Problems associated with the use of biocides

The emergence of bacterial resistance to biocides and the possible linkage between biocide and antibiotic resistance is a major topic of discussion and concern. The emergence of bacterial resistance to biocides is not a new phenomenon and has been described since the 1950s, particularly with products containing a cationic biocide (Russell 2004a). More recently, the emergence of bacterial resistance to biocides to low (inhibitory) concentrations has been widely reported, mainly from laboratory studies, but also from environmental investigations.

Emergence of bacterial resistance – evidence from laboratory investigations

Investigating the possible emergence of bacterial resistance to various biocides is a topical subject and reports can easily be found in the literature, notably on the understanding of the basis of such resistance. Low to intermediate levels of resistance have been observed in most cases, although from time to time high-level resistance has been reported, eg, with the bisphenol triclosan (Sasatsu et al 1993; Heath et al 1998, 2000), or with the chemosterilant glutaraldehyde (Griffiths et al 1997; Manzoor et al 1999; Fraud et al 2001; Walsh et al 2001), and oxidizing agents (Dukan and Touati 1996).

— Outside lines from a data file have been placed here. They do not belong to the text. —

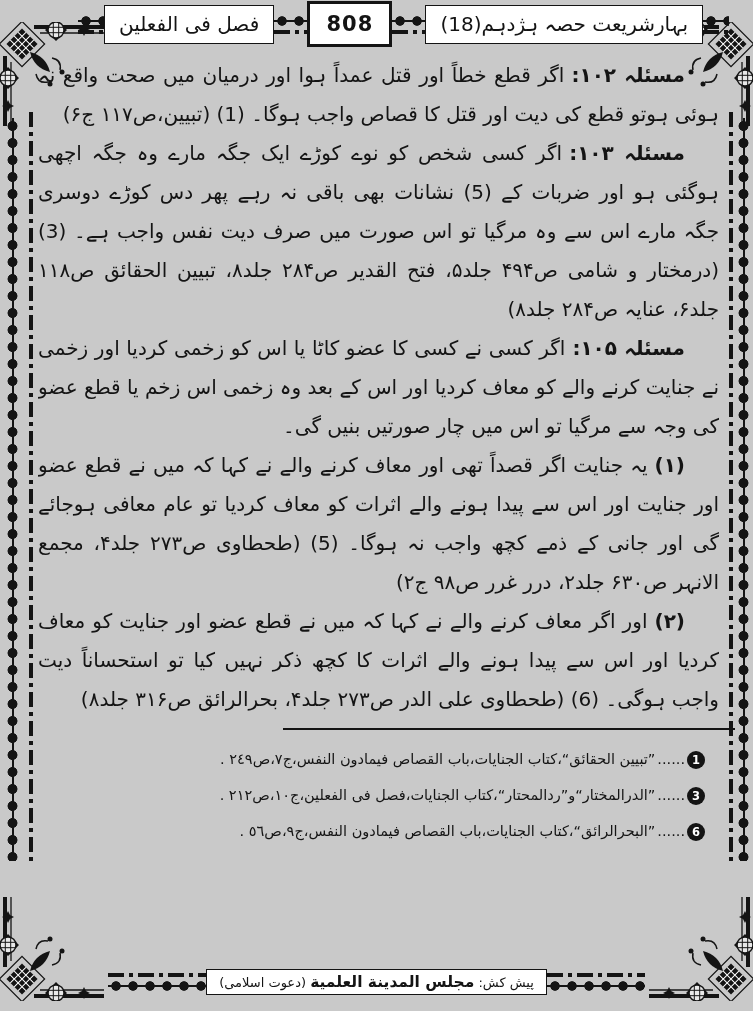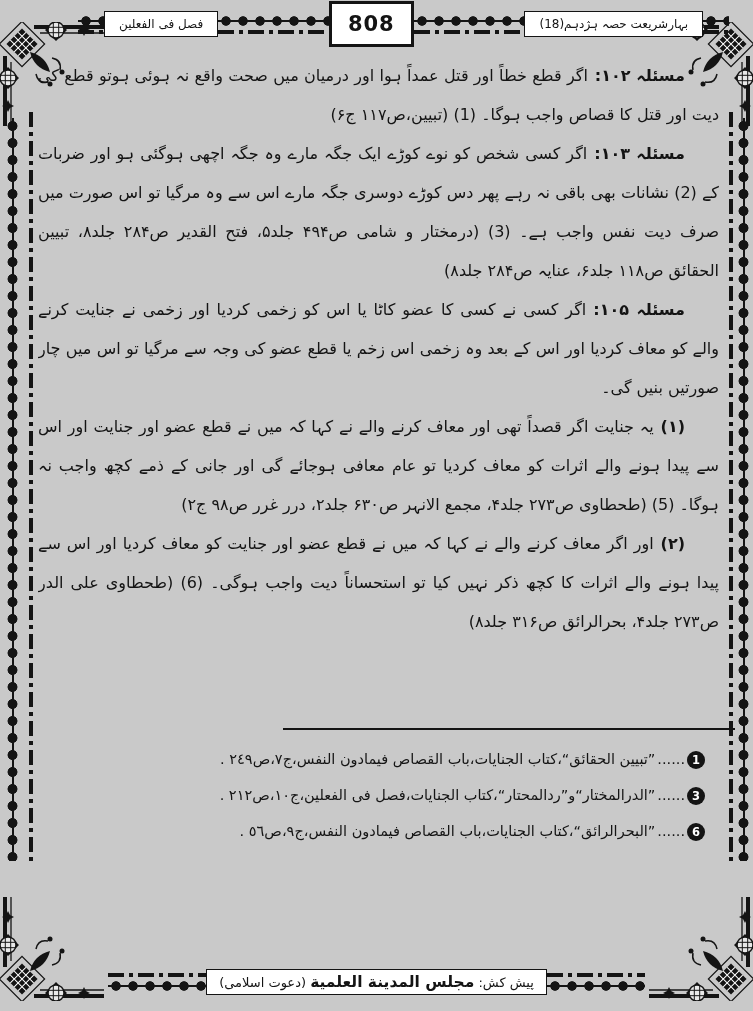--- a/index.html
+++ b/index.html
@@ -39,7 +39,7 @@
   .header-strip{top:3px;height:42px;left:78px;right:24px;z-index:3;}
   .footer-strip{bottom:6px;height:46px;left:108px;right:108px;z-index:3;}
   .hbox{background:#fff;border:1.6px solid #141414;padding:3px 14px;white-space:nowrap;
-    font-size:12px;line-height:1.55;text-align:center;}
+    font-size:20px;line-height:1.55;text-align:center;}
   .pagenum-box{background:#fff;border:3px solid #141414;padding:8px 16px;white-space:nowrap;
     font-size:21px;font-weight:bold;letter-spacing:1px;font-family:"DejaVu Sans",sans-serif;direction:ltr;}
   .footer-box{background:#fff;border:1.6px solid #141414;padding:3px 12px;white-space:nowrap;font-size:13px;}

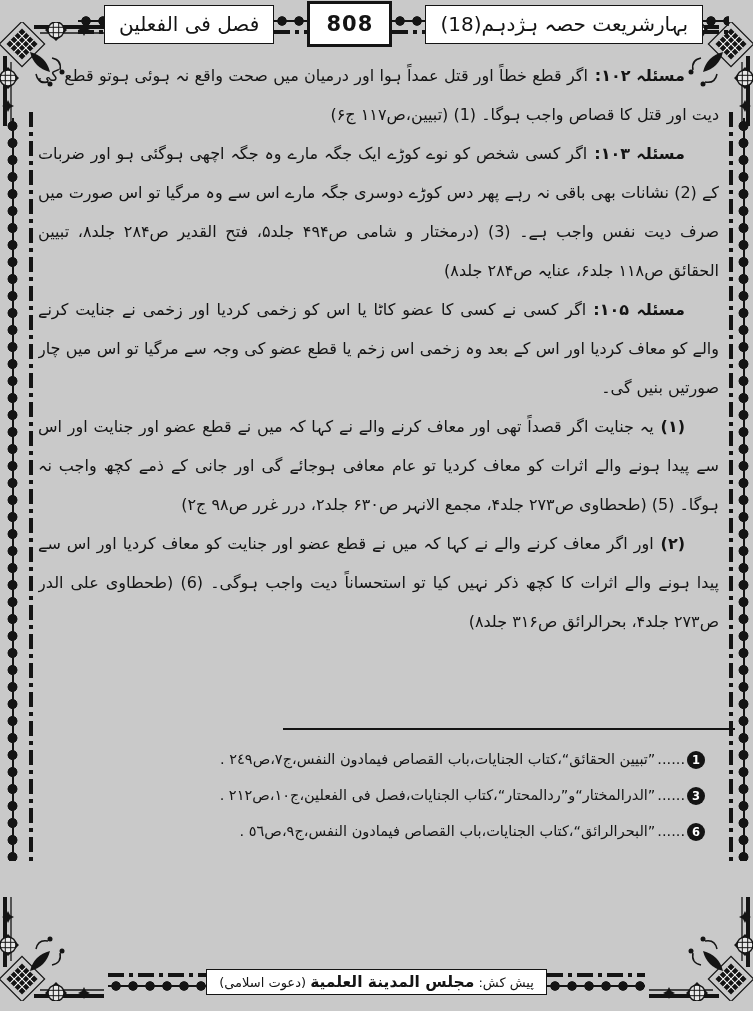--- a/index.html
+++ b/index.html
@@ -46,7 +46,7 @@
   .footer-box .pub{font-weight:bold;font-size:15.5px;}
   
   .content{position:absolute;top:56px;left:38px;right:34px;height:668px;overflow:hidden;
-    direction:rtl;text-align:justify;font-size:16px;line-height:39px;}
+    direction:rtl;text-align:justify;font-size:20px;line-height:39px;}
   .para{margin:0;text-indent:34px;}
   .para .lead{font-weight:bold;margin-left:7px;}
   .fn-sep{position:absolute;top:728px;right:18px;width:452px;height:2px;background:#141414;}

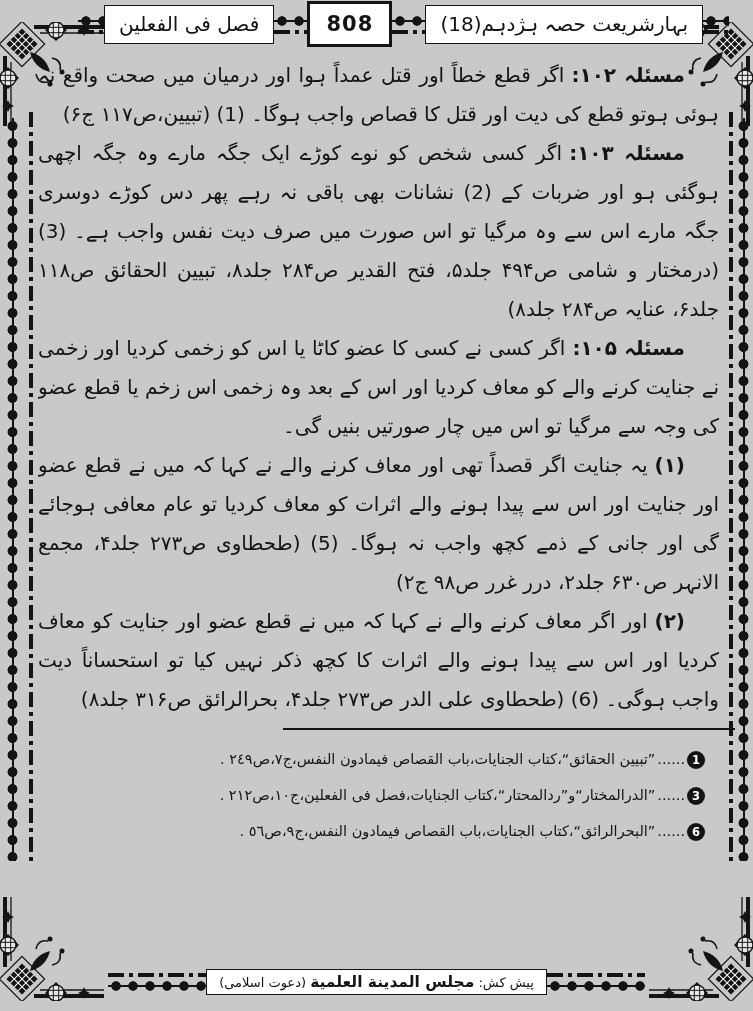--- a/index.html
+++ b/index.html
@@ -145,7 +145,7 @@
 
 <div class="content">
   <p class="para"><span class="lead">مسئلہ ۱۰۲:</span><span>اگر قطع خطاً اور قتل عمداً ہوا اور درمیان میں صحت واقع نہ ہوئی ہوتو قطع کی دیت اور قتل کا قصاص واجب ہوگا۔ (1) (تبیین،ص۱۱۷ ج۶)</span></p>
-  <p class="para"><span class="lead">مسئلہ ۱۰۳:</span><span>اگر کسی شخص کو نوے کوڑے ایک جگہ مارے وہ جگہ اچھی ہوگئی ہو اور ضربات کے (2) نشانات بھی باقی نہ رہے پھر دس کوڑے دوسری جگہ مارے اس سے وہ مرگیا تو اس صورت میں صرف دیت نفس واجب ہے۔ (3) (درمختار و شامی ص۴۹۴ جلد۵، فتح القدیر ص۲۸۴ جلد۸، تبیین الحقائق ص۱۱۸ جلد۶، عنایہ ص۲۸۴ جلد۸)</span></p>
+  <p class="para"><span class="lead">مسئلہ ۱۰۳:</span><span>اگر کسی شخص کو نوے کوڑے ایک جگہ مارے وہ جگہ اچھی ہوگئی ہو اور ضربات کے (5) نشانات بھی باقی نہ رہے پھر دس کوڑے دوسری جگہ مارے اس سے وہ مرگیا تو اس صورت میں صرف دیت نفس واجب ہے۔ (3) (درمختار و شامی ص۴۹۴ جلد۵، فتح القدیر ص۲۸۴ جلد۸، تبیین الحقائق ص۱۱۸ جلد۶، عنایہ ص۲۸۴ جلد۸)</span></p>
   <p class="para"><span class="lead">مسئلہ ۱۰۵:</span><span>اگر کسی نے کسی کا عضو کاٹا یا اس کو زخمی کردیا اور زخمی نے جنایت کرنے والے کو معاف کردیا اور اس کے بعد وہ زخمی اس زخم یا قطع عضو کی وجہ سے مرگیا تو اس میں چار صورتیں بنیں گی۔</span></p>
   <p class="para"><span class="lead">(۱)</span><span>یہ جنایت اگر قصداً تھی اور معاف کرنے والے نے کہا کہ میں نے قطع عضو اور جنایت اور اس سے پیدا ہونے والے اثرات کو معاف کردیا تو عام معافی ہوجائے گی اور جانی کے ذمے کچھ واجب نہ ہوگا۔ (5) (طحطاوی ص۲۷۳ جلد۴، مجمع الانہر ص۶۳۰ جلد۲، درر غرر ص۹۸ ج۲)</span></p>
   <p class="para"><span class="lead">(۲)</span><span>اور اگر معاف کرنے والے نے کہا کہ میں نے قطع عضو اور جنایت کو معاف کردیا اور اس سے پیدا ہونے والے اثرات کا کچھ ذکر نہیں کیا تو استحساناً دیت واجب ہوگی۔ (6) (طحطاوی علی الدر ص۲۷۳ جلد۴، بحرالرائق ص۳۱۶ جلد۸)</span></p>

There is now a better understanding of the overall mechanisms that enable bacteria to withstand exposure to low concentrations of a biocide (Table 4) (Poole 2002; Cloete 2003). As mentioned earlier, some microorganisms are better at surviving a biocidal treatment than others, primarily through their intrinsic properties and impermeability. The impermeability barrier, encountered in spores (Russell 1990; Russell et al 1997; Cloete 2003), but also in vegetative bacteria such as mycobacteria, and to some extent, Gram-negative bacteria, limits the amount of a biocide that penetrates within the cell (Denyer and Maillard 2002; Lambert 2002). The role of specific cell structure, such as lipopolysaccharides (LPS) in Gram-negative bacteria (Denyer and Maillard 2002) and the mycoylarabinogalactan layer in mycobacteria (Lambert 2002), in this resistance mechanism has been demonstrated by the use of permeabilizing agents such as ethylenediamine tetraacetic acid (EDTA) (Ayres et al 1998; McDonnell and Russell 1999; Denyer and Maillard 2002), or organic acids (Ayres et al 1993; 1998), and cell wall inhibitors such as ethambutol (Broadley et al 1995; Walsh et al 2001). The insusceptibility of Gram-negative bacteria to biocidal agents can be decreased further by a change in overall hydrophobicity (Tattawasart et al 1999a), outer membrane ultrastructure (Tattawasart et al 2000a, 2000b), protein content (Gandhi et al 1993; Brözel and Cloete 1994; Winder et al 2000), and fatty acid composition (Jones et al 1989; Méchin et al 1999; Guérin-Méchin et al 1999, 2000).

Table 4
Mechanisms conferring biocide resistance in bacteria

Bacteria are also able to decrease the intracellular concentration of toxic compounds by using a range of efflux pumps (Nikaido 1996; Paulsen et al 1996a; Levy 2002; McKeegan et al 2003), which can be divided into five main classes: the small multidrug resistance (SMR) family (now part of the drug/metabolite transporter [DMT] superfamily), the major facilitator superfamily (MFS), the ATP-binding cassette (ABC) family, the resistance-nodulation-division (RND) family and the multidrug and toxic compound extrusion (MATE) family (Brown et al 1999; Borges-Walmsley and Walmsley 2001; Poole 2001, 2002, 2004; McKeegan et al 2003). The involvement of multidrug efflux pumps in bacterial resistance to various compounds including QACs, phenolics, and intercalating agents has been widely reported (Tennent et al 1989; Littlejohn et al 1992; Lomovskaya and Lewis 1992; Leelaporn et al 1994; Heir et al 1995, 1999; Sundheim et al 1998), particularly in Staphylococcus aureus with identified pumps such as QacA-D (Rouche et al 1990; Littlejohn et al 1992), Smr (Lyon and Skurray 1987), QacG (Heir et al 1999), and QacH (Heir et al 1998) and in Gram-negative such as Pseudomonas aeruginosa, with MexAB-OprM, MexCD-OprJ, MexEFOprN, and MexJK (Schweizer 1998; Chuanchuen et al 2002; Morita et al 2003; Poole 2004) and Escherichia coli with AcrAB-TolC, AcrEF-TolC, and EmrE (Moken et al 1997; McMurry et al 1998a; Nishino and Yamagushi 2001; Poole 2004) (Table 4).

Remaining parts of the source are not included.